Write out all of the records, keeping each one exactly as written.

======== Dataset records

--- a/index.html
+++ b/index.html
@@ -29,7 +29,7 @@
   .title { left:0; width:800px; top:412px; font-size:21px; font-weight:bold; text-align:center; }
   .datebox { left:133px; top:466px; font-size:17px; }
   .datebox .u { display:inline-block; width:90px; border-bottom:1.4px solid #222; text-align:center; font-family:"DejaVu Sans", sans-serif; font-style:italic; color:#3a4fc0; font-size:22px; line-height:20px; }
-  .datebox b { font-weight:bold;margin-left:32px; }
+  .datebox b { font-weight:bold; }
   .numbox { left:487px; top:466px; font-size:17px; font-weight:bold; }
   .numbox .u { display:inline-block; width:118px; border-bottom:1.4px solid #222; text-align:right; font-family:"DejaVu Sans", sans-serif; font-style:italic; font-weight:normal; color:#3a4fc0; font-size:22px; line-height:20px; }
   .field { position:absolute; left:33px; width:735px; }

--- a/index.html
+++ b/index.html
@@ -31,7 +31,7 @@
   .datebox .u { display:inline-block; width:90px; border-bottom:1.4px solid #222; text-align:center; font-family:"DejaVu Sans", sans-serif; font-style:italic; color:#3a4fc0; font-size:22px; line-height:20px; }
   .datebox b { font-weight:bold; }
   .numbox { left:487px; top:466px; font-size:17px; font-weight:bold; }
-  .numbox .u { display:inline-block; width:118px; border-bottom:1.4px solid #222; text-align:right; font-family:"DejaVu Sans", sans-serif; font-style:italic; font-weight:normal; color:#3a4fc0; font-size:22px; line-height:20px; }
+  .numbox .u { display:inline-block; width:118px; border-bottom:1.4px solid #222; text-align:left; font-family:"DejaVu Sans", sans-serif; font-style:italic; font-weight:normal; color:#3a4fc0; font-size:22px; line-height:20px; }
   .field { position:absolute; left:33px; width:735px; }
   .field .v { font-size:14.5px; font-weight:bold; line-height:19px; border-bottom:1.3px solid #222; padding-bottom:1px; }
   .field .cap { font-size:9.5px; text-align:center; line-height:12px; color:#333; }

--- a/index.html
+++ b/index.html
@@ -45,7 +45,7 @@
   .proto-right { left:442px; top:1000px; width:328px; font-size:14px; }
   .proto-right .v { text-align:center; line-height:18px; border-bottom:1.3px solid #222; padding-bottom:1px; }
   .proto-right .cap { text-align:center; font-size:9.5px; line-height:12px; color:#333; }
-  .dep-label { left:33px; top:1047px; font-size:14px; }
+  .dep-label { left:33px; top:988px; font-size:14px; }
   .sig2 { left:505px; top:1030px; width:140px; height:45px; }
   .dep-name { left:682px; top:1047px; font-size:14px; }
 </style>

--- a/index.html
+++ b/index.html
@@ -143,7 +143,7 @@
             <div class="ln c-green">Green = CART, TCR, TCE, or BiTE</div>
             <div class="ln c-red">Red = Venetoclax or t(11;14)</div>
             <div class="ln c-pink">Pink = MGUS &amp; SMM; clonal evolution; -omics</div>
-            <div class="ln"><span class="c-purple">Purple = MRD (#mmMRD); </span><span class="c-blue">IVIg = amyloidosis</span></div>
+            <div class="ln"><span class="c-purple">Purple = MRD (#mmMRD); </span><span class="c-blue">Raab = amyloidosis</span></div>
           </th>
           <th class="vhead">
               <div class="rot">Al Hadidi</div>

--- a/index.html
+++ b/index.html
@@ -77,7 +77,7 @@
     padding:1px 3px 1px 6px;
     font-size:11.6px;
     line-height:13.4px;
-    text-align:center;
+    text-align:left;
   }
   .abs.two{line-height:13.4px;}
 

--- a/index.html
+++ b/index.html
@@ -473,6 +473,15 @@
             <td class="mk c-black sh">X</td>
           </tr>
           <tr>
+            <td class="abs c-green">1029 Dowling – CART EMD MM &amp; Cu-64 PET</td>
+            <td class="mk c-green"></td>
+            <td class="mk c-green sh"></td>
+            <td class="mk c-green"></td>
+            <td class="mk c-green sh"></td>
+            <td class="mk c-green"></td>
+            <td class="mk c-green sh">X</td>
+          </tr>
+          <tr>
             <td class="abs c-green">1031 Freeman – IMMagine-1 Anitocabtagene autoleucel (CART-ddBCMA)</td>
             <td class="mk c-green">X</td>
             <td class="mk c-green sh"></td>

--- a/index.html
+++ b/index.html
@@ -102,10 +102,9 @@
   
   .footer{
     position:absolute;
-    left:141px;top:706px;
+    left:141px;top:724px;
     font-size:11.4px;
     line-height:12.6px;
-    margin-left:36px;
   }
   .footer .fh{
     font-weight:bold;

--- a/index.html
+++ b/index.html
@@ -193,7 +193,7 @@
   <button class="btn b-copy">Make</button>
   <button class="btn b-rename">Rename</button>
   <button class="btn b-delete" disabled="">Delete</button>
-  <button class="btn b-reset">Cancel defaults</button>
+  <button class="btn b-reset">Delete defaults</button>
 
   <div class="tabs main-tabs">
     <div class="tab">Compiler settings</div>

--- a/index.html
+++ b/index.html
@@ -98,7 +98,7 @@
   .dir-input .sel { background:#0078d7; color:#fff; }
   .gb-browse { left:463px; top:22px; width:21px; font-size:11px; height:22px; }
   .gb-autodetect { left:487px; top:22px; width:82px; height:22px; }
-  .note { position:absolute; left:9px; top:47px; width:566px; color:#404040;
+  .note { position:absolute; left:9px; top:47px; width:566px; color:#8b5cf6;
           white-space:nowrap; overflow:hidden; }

================

Exercise response ::
--- a/index.html
+++ b/index.html
@@ -29,7 +29,7 @@
   .title { left:0; width:800px; top:412px; font-size:21px; font-weight:bold; text-align:center; }
   .datebox { left:133px; top:466px; font-size:17px; }
   .datebox .u { display:inline-block; width:90px; border-bottom:1.4px solid #222; text-align:center; font-family:"DejaVu Sans", sans-serif; font-style:italic; color:#3a4fc0; font-size:22px; line-height:20px; }
-  .datebox b { font-weight:bold;margin-left:32px; }
+  .datebox b { font-weight:bold; }
   .numbox { left:487px; top:466px; font-size:17px; font-weight:bold; }
   .numbox .u { display:inline-block; width:118px; border-bottom:1.4px solid #222; text-align:right; font-family:"DejaVu Sans", sans-serif; font-style:italic; font-weight:normal; color:#3a4fc0; font-size:22px; line-height:20px; }
   .field { position:absolute; left:33px; width:735px; }

--- a/index.html
+++ b/index.html
@@ -31,7 +31,7 @@
   .datebox .u { display:inline-block; width:90px; border-bottom:1.4px solid #222; text-align:center; font-family:"DejaVu Sans", sans-serif; font-style:italic; color:#3a4fc0; font-size:22px; line-height:20px; }
   .datebox b { font-weight:bold; }
   .numbox { left:487px; top:466px; font-size:17px; font-weight:bold; }
-  .numbox .u { display:inline-block; width:118px; border-bottom:1.4px solid #222; text-align:right; font-family:"DejaVu Sans", sans-serif; font-style:italic; font-weight:normal; color:#3a4fc0; font-size:22px; line-height:20px; }
+  .numbox .u { display:inline-block; width:118px; border-bottom:1.4px solid #222; text-align:left; font-family:"DejaVu Sans", sans-serif; font-style:italic; font-weight:normal; color:#3a4fc0; font-size:22px; line-height:20px; }
   .field { position:absolute; left:33px; width:735px; }
   .field .v { font-size:14.5px; font-weight:bold; line-height:19px; border-bottom:1.3px solid #222; padding-bottom:1px; }
   .field .cap { font-size:9.5px; text-align:center; line-height:12px; color:#333; }

--- a/index.html
+++ b/index.html
@@ -45,7 +45,7 @@
   .proto-right { left:442px; top:1000px; width:328px; font-size:14px; }
   .proto-right .v { text-align:center; line-height:18px; border-bottom:1.3px solid #222; padding-bottom:1px; }
   .proto-right .cap { text-align:center; font-size:9.5px; line-height:12px; color:#333; }
-  .dep-label { left:33px; top:1047px; font-size:14px; }
+  .dep-label { left:33px; top:988px; font-size:14px; }
   .sig2 { left:505px; top:1030px; width:140px; height:45px; }
   .dep-name { left:682px; top:1047px; font-size:14px; }
 </style>

--- a/index.html
+++ b/index.html
@@ -143,7 +143,7 @@
             <div class="ln c-green">Green = CART, TCR, TCE, or BiTE</div>
             <div class="ln c-red">Red = Venetoclax or t(11;14)</div>
             <div class="ln c-pink">Pink = MGUS &amp; SMM; clonal evolution; -omics</div>
-            <div class="ln"><span class="c-purple">Purple = MRD (#mmMRD); </span><span class="c-blue">IVIg = amyloidosis</span></div>
+            <div class="ln"><span class="c-purple">Purple = MRD (#mmMRD); </span><span class="c-blue">Raab = amyloidosis</span></div>
           </th>
           <th class="vhead">
               <div class="rot">Al Hadidi</div>

--- a/index.html
+++ b/index.html
@@ -77,7 +77,7 @@
     padding:1px 3px 1px 6px;
     font-size:11.6px;
     line-height:13.4px;
-    text-align:center;
+    text-align:left;
   }
   .abs.two{line-height:13.4px;}
 

--- a/index.html
+++ b/index.html
@@ -473,6 +473,15 @@
             <td class="mk c-black sh">X</td>
           </tr>
           <tr>
+            <td class="abs c-green">1029 Dowling – CART EMD MM &amp; Cu-64 PET</td>
+            <td class="mk c-green"></td>
+            <td class="mk c-green sh"></td>
+            <td class="mk c-green"></td>
+            <td class="mk c-green sh"></td>
+            <td class="mk c-green"></td>
+            <td class="mk c-green sh">X</td>
+          </tr>
+          <tr>
             <td class="abs c-green">1031 Freeman – IMMagine-1 Anitocabtagene autoleucel (CART-ddBCMA)</td>
             <td class="mk c-green">X</td>
             <td class="mk c-green sh"></td>

--- a/index.html
+++ b/index.html
@@ -102,10 +102,9 @@
   
   .footer{
     position:absolute;
-    left:141px;top:706px;
+    left:141px;top:724px;
     font-size:11.4px;
     line-height:12.6px;
-    margin-left:36px;
   }
   .footer .fh{
     font-weight:bold;

--- a/index.html
+++ b/index.html
@@ -193,7 +193,7 @@
   <button class="btn b-copy">Make</button>
   <button class="btn b-rename">Rename</button>
   <button class="btn b-delete" disabled="">Delete</button>
-  <button class="btn b-reset">Cancel defaults</button>
+  <button class="btn b-reset">Delete defaults</button>
 
   <div class="tabs main-tabs">
     <div class="tab">Compiler settings</div>

--- a/index.html
+++ b/index.html
@@ -98,7 +98,7 @@
   .dir-input .sel { background:#0078d7; color:#fff; }
   .gb-browse { left:463px; top:22px; width:21px; font-size:11px; height:22px; }
   .gb-autodetect { left:487px; top:22px; width:82px; height:22px; }
-  .note { position:absolute; left:9px; top:47px; width:566px; color:#404040;
+  .note { position:absolute; left:9px; top:47px; width:566px; color:#8b5cf6;
           white-space:nowrap; overflow:hidden; }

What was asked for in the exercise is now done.